• TASK TO CARRY OUT: The answer should consist of every record, reproduced exactly.

• ENTRIES SHOWN:

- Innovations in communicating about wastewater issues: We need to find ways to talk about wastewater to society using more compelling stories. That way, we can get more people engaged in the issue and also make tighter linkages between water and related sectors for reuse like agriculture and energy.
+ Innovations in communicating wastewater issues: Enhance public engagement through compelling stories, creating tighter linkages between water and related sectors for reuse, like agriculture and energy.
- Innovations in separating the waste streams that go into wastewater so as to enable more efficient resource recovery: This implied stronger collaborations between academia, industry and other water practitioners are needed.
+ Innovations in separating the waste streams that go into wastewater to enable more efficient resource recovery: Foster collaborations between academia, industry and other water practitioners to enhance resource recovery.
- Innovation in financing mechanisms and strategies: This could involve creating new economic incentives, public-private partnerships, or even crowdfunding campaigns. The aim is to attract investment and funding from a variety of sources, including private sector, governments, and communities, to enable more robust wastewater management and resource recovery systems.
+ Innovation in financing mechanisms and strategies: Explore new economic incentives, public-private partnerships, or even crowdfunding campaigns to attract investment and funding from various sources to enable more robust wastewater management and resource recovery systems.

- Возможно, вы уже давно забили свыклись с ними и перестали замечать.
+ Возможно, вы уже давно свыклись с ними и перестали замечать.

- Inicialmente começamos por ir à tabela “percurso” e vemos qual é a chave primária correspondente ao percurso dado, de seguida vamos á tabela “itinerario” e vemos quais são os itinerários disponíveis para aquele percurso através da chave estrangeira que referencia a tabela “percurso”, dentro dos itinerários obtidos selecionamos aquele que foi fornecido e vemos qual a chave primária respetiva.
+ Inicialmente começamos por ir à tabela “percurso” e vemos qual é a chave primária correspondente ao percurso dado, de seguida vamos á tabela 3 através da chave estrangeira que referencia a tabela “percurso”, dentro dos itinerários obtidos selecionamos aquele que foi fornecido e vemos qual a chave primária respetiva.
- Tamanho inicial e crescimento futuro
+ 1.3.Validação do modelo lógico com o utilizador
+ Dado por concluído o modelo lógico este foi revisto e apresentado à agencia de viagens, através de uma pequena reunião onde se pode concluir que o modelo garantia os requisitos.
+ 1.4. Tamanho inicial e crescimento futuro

• YOUR SOLUTION:
- Innovations in communicating about wastewater issues: We need to find ways to talk about wastewater to society using more compelling stories. That way, we can get more people engaged in the issue and also make tighter linkages between water and related sectors for reuse like agriculture and energy.
+ Innovations in communicating wastewater issues: Enhance public engagement through compelling stories, creating tighter linkages between water and related sectors for reuse, like agriculture and energy.
- Innovations in separating the waste streams that go into wastewater so as to enable more efficient resource recovery: This implied stronger collaborations between academia, industry and other water practitioners are needed.
+ Innovations in separating the waste streams that go into wastewater to enable more efficient resource recovery: Foster collaborations between academia, industry and other water practitioners to enhance resource recovery.
- Innovation in financing mechanisms and strategies: This could involve creating new economic incentives, public-private partnerships, or even crowdfunding campaigns. The aim is to attract investment and funding from a variety of sources, including private sector, governments, and communities, to enable more robust wastewater management and resource recovery systems.
+ Innovation in financing mechanisms and strategies: Explore new economic incentives, public-private partnerships, or even crowdfunding campaigns to attract investment and funding from various sources to enable more robust wastewater management and resource recovery systems.

- Возможно, вы уже давно забили свыклись с ними и перестали замечать.
+ Возможно, вы уже давно свыклись с ними и перестали замечать.

- Inicialmente começamos por ir à tabela “percurso” e vemos qual é a chave primária correspondente ao percurso dado, de seguida vamos á tabela “itinerario” e vemos quais são os itinerários disponíveis para aquele percurso através da chave estrangeira que referencia a tabela “percurso”, dentro dos itinerários obtidos selecionamos aquele que foi fornecido e vemos qual a chave primária respetiva.
+ Inicialmente começamos por ir à tabela “percurso” e vemos qual é a chave primária correspondente ao percurso dado, de seguida vamos á tabela 3 através da chave estrangeira que referencia a tabela “percurso”, dentro dos itinerários obtidos selecionamos aquele que foi fornecido e vemos qual a chave primária respetiva.
- Tamanho inicial e crescimento futuro
+ 1.3.Validação do modelo lógico com o utilizador
+ Dado por concluído o modelo lógico este foi revisto e apresentado à agencia de viagens, através de uma pequena reunião onde se pode concluir que o modelo garantia os requisitos.
+ 1.4. Tamanho inicial e crescimento futuro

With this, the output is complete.